(Before-and-after change data)
[Start of Attachment]

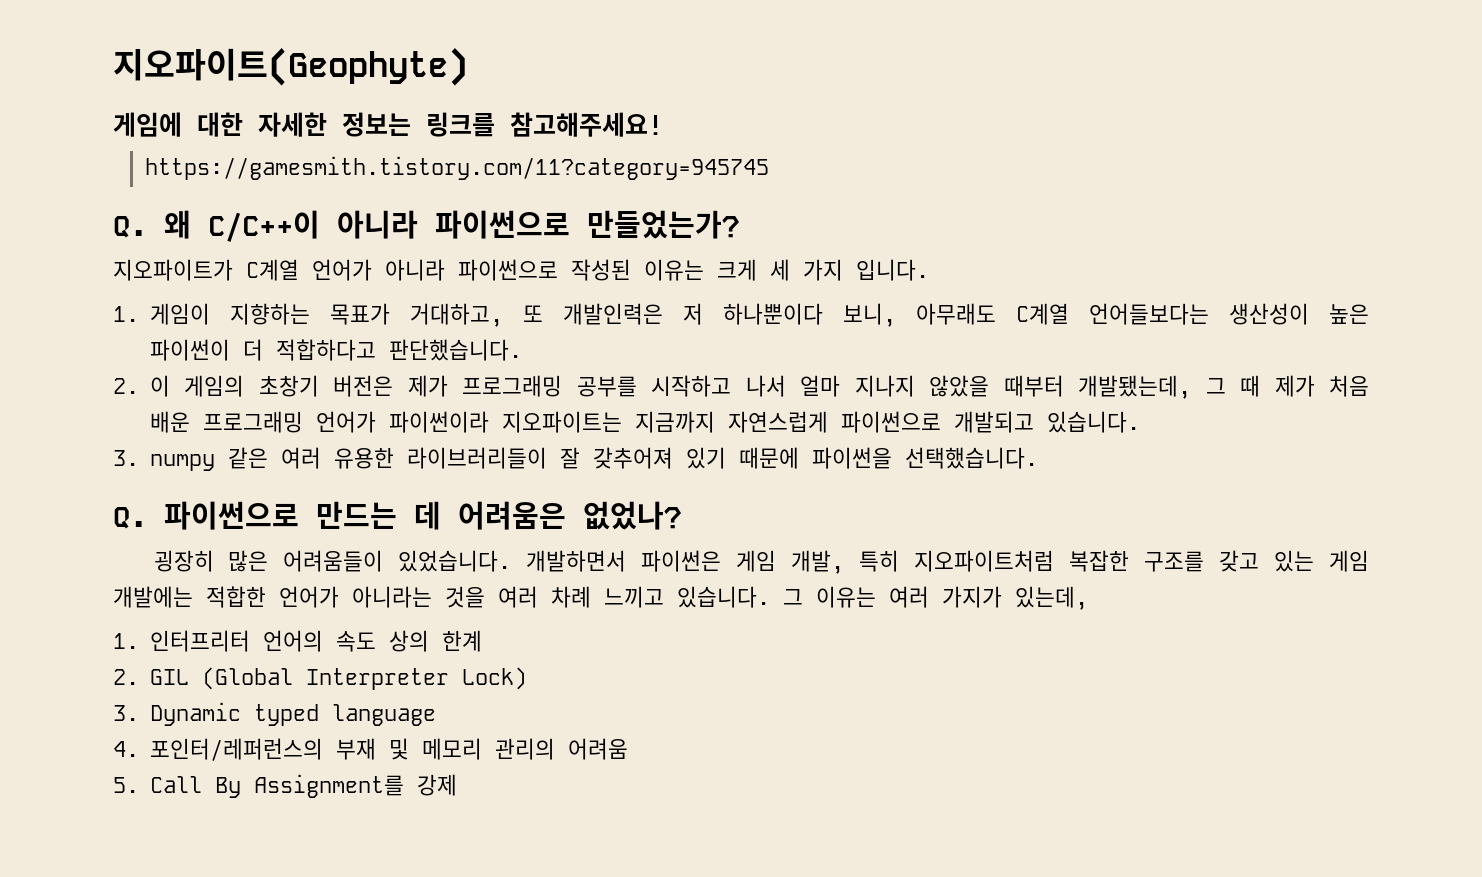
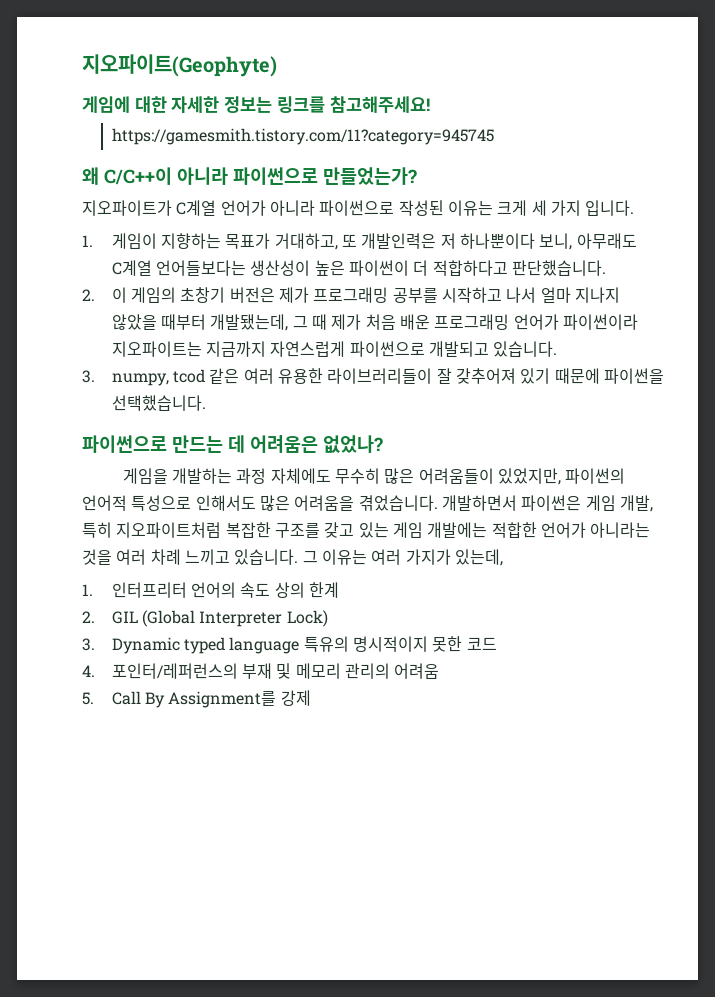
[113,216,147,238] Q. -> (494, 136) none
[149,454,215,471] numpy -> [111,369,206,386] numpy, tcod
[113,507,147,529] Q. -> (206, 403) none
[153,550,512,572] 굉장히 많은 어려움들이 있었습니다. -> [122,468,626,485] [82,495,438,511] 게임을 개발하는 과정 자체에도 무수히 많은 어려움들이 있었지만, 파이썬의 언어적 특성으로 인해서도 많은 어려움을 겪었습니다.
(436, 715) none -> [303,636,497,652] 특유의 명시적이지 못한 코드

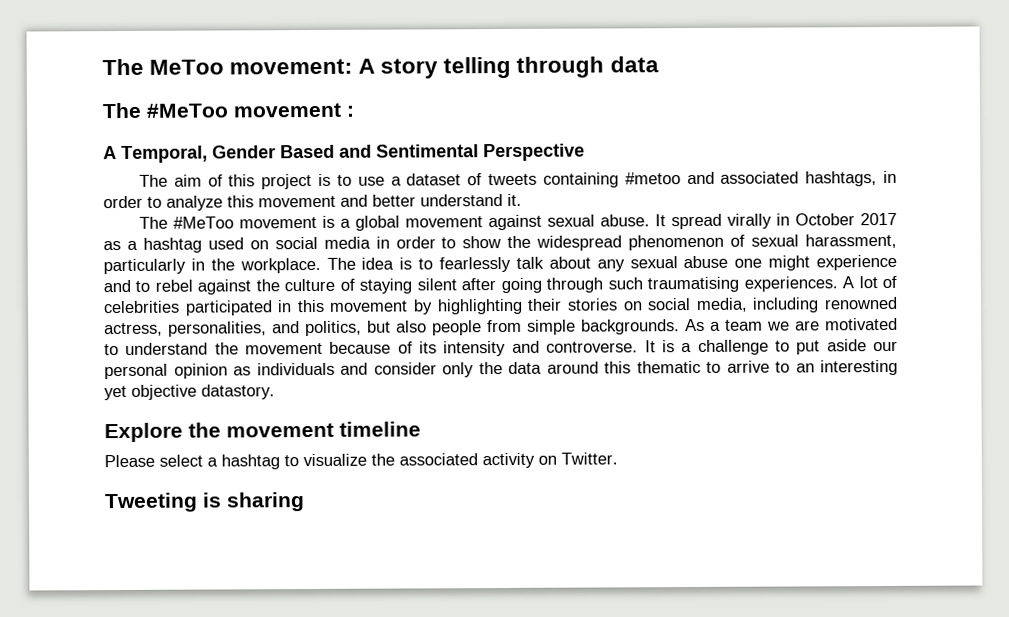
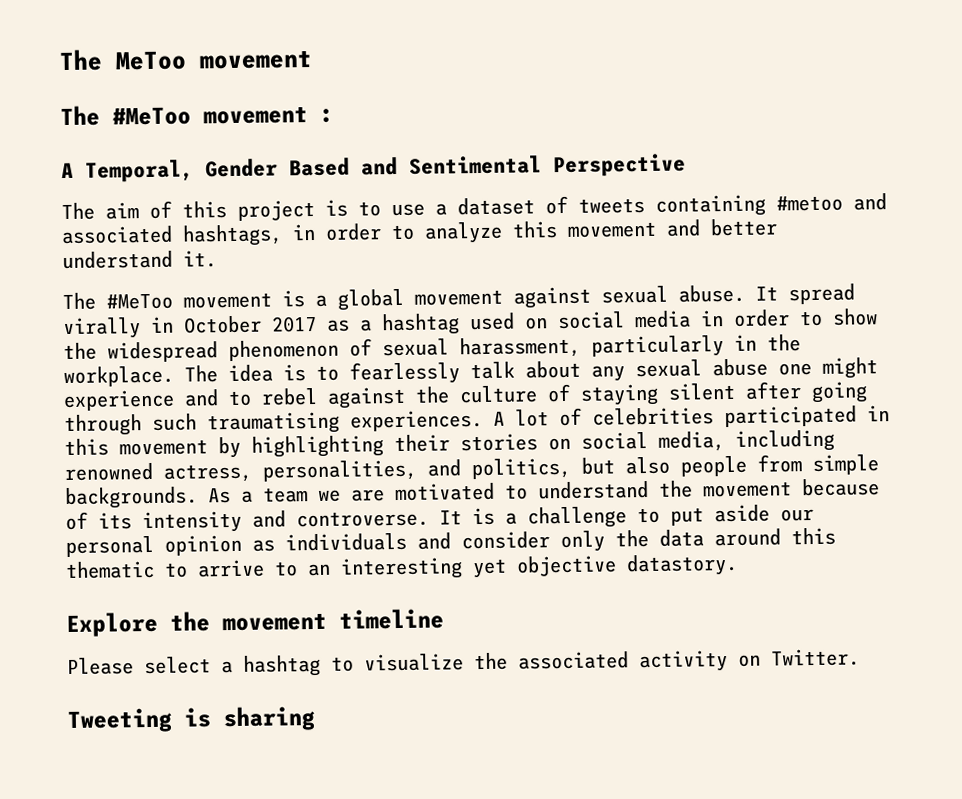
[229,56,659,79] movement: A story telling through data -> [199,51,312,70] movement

[End of Attachment]

Activity:
Copy out the range of lines above starting at the line with "[113,507,147,529] Q. -> (206, 403) none" and ending at the line with "(436, 715) none", exactly and including both.

Exercise output:
[113,507,147,529] Q. -> (206, 403) none
[153,550,512,572] 굉장히 많은 어려움들이 있었습니다. -> [122,468,626,485] [82,495,438,511] 게임을 개발하는 과정 자체에도 무수히 많은 어려움들이 있었지만, 파이썬의 언어적 특성으로 인해서도 많은 어려움을 겪었습니다.
(436, 715) none -> [303,636,497,652] 특유의 명시적이지 못한 코드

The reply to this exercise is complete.